#### Exercise data

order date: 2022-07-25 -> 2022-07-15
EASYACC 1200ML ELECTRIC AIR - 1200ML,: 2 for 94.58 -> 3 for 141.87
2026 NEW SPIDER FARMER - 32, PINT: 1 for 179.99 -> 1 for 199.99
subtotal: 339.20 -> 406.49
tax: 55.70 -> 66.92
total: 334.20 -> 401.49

########
#### Exercise data

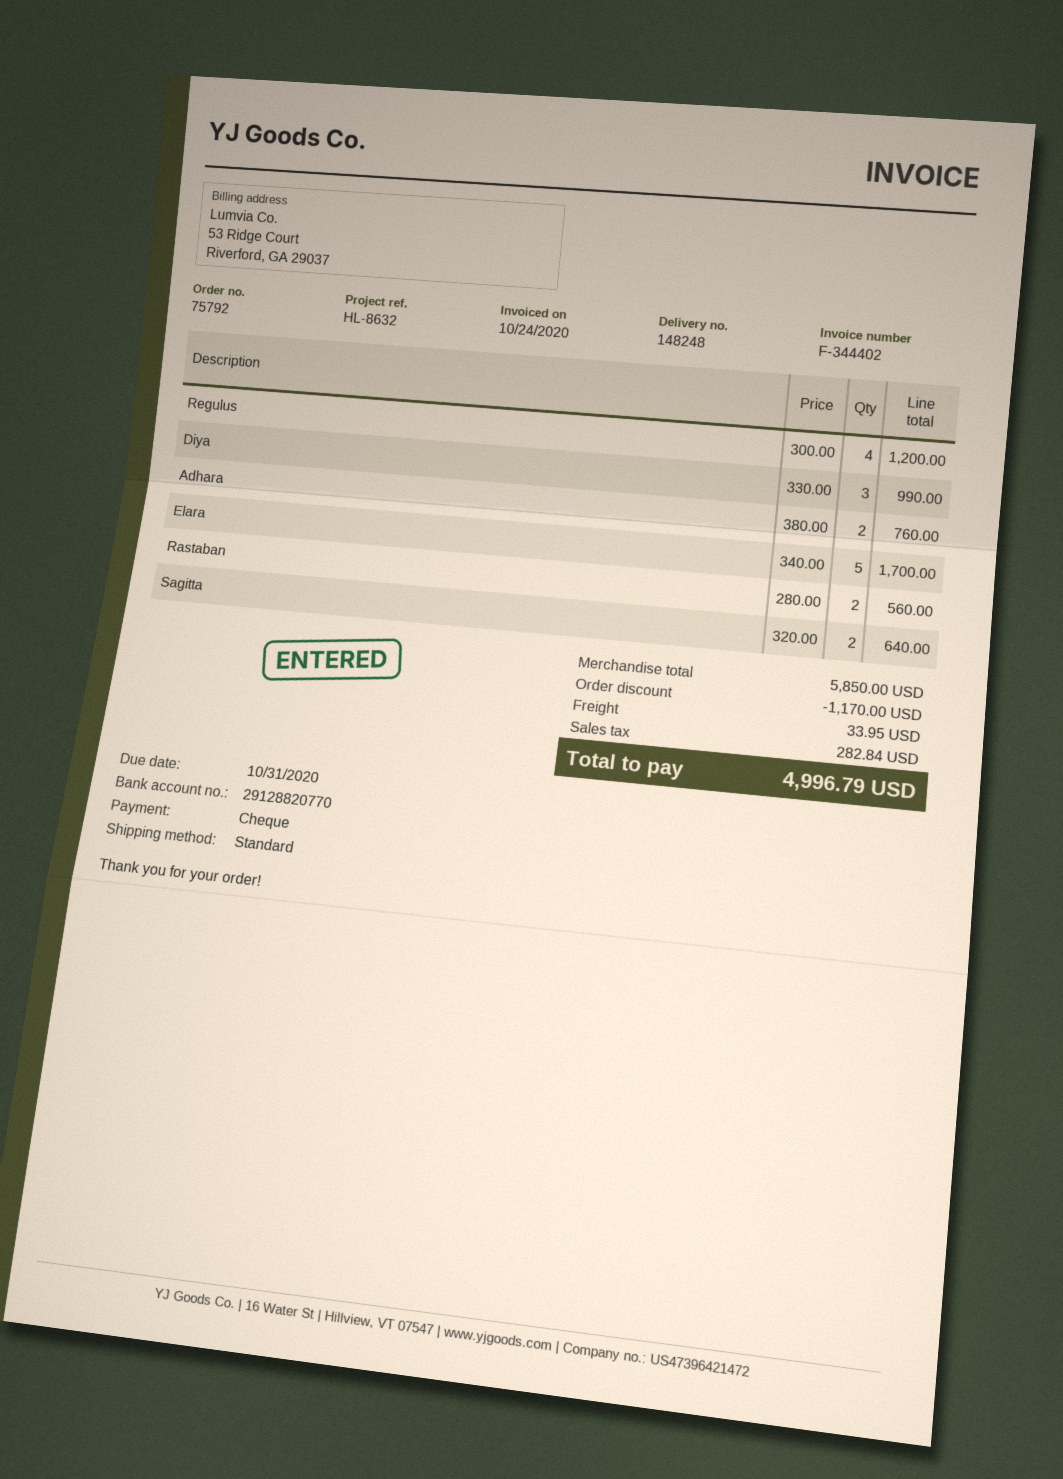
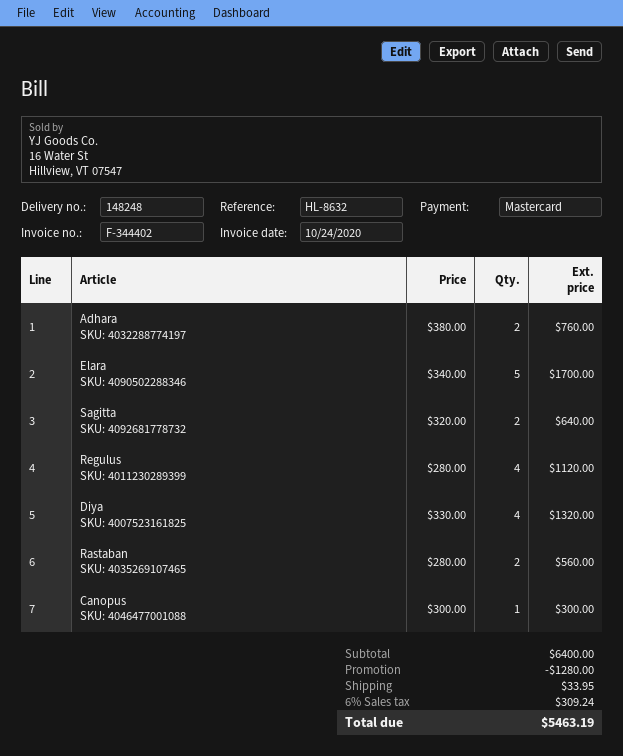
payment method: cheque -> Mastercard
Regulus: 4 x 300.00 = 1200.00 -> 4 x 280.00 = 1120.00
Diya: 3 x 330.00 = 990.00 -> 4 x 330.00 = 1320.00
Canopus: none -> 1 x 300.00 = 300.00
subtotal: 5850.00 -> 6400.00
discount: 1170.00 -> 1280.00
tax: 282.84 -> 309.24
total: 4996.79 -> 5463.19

########
#### Exercise data

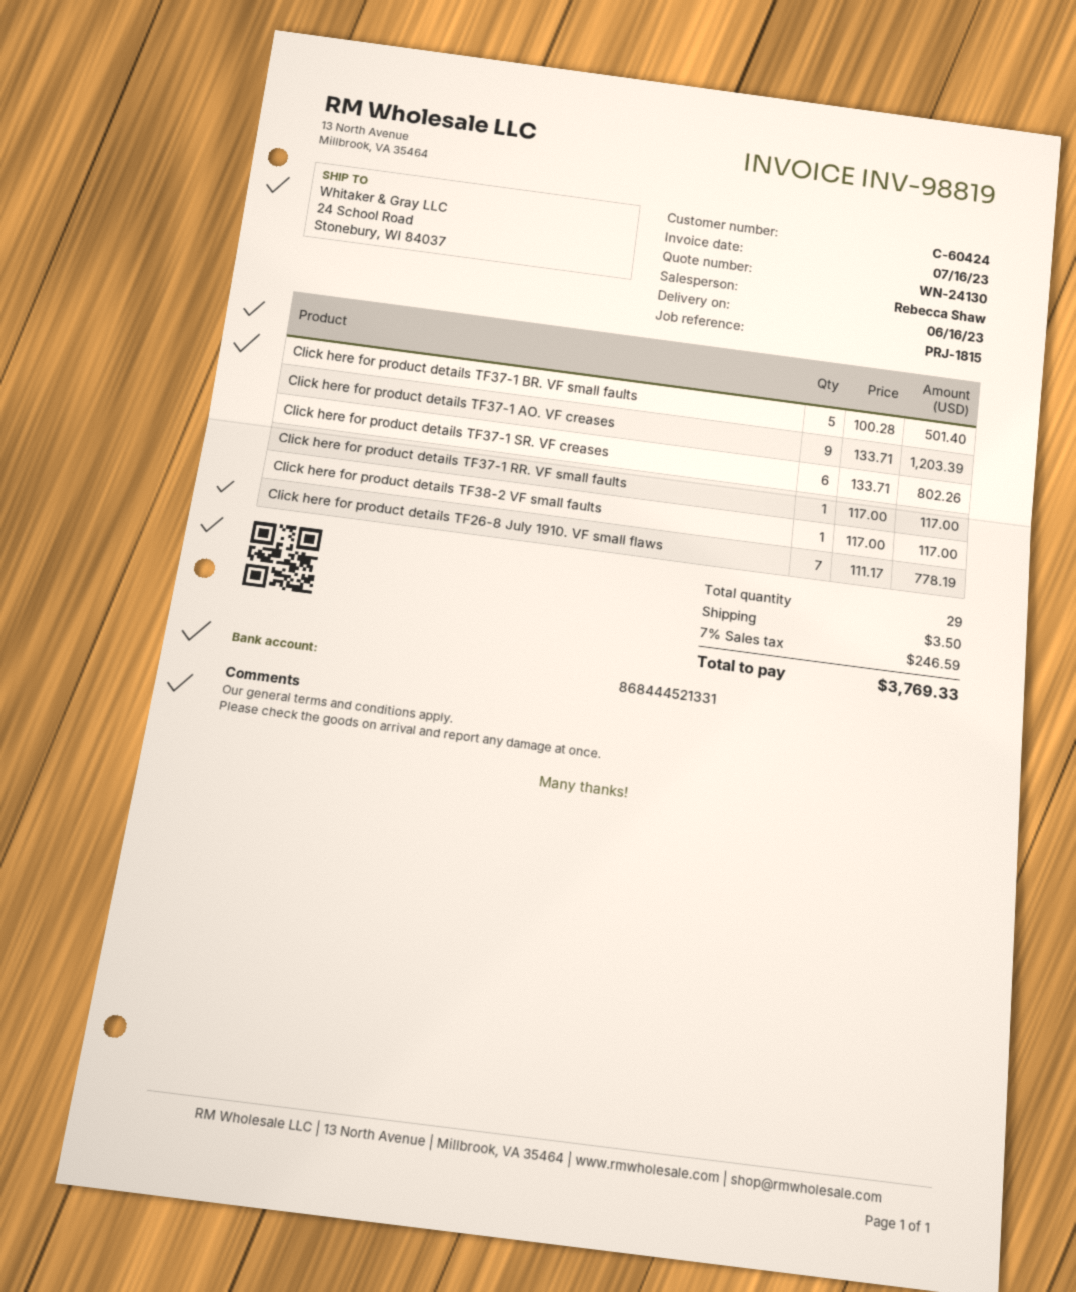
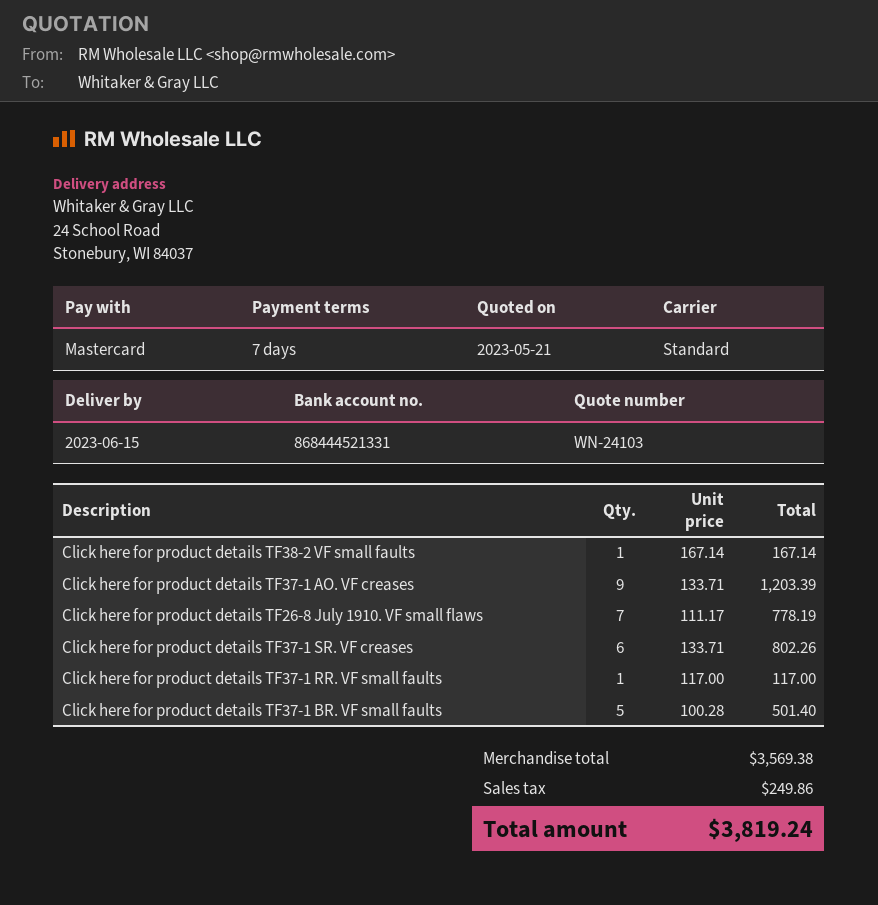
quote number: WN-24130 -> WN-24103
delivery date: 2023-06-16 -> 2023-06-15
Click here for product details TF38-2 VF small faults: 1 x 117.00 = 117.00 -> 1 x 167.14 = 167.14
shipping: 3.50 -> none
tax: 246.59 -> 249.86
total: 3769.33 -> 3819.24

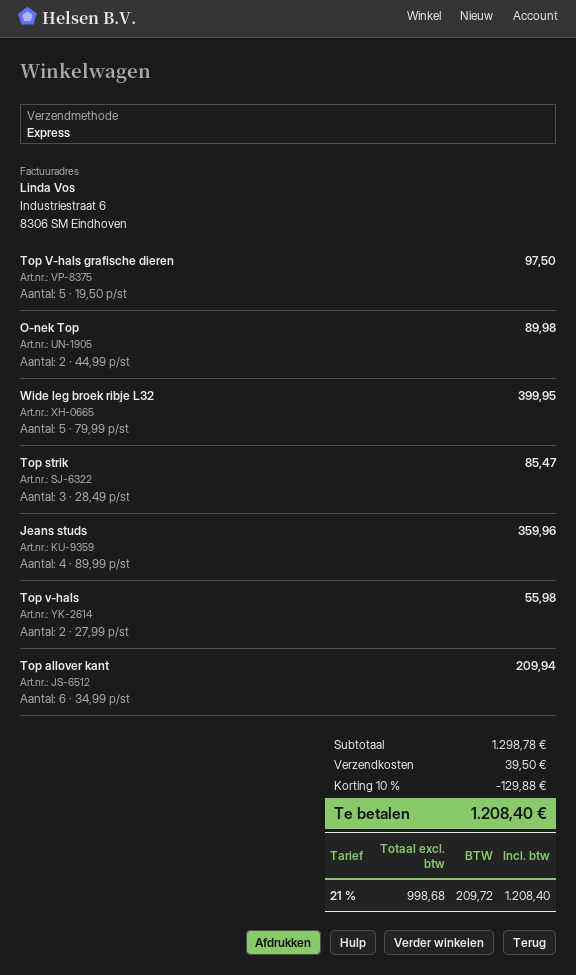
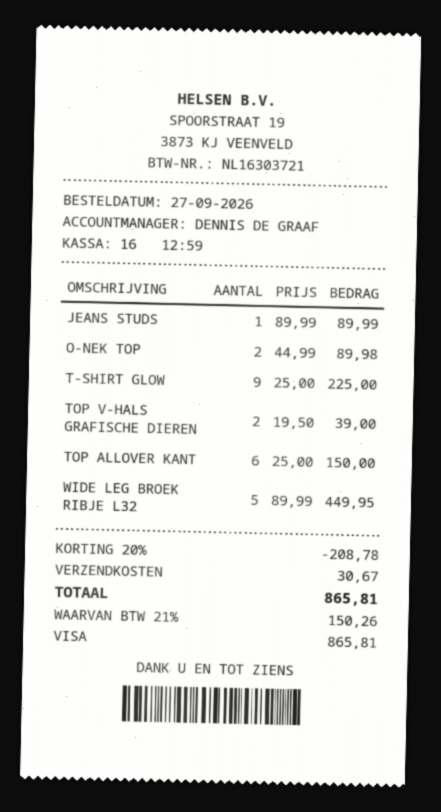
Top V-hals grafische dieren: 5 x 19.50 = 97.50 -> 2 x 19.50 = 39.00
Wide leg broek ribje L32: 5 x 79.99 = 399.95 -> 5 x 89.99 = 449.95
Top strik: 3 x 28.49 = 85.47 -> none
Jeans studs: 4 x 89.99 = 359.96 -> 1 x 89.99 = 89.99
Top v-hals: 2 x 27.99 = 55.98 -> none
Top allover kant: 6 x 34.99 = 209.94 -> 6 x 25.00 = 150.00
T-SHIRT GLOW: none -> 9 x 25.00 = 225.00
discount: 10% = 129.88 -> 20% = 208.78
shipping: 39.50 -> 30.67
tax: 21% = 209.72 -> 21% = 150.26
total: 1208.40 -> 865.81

########

From the entries, report each line that includes the word "none".

**Result**
Canopus: none -> 1 x 300.00 = 300.00
shipping: 3.50 -> none
Top strik: 3 x 28.49 = 85.47 -> none
Top v-hals: 2 x 27.99 = 55.98 -> none
T-SHIRT GLOW: none -> 9 x 25.00 = 225.00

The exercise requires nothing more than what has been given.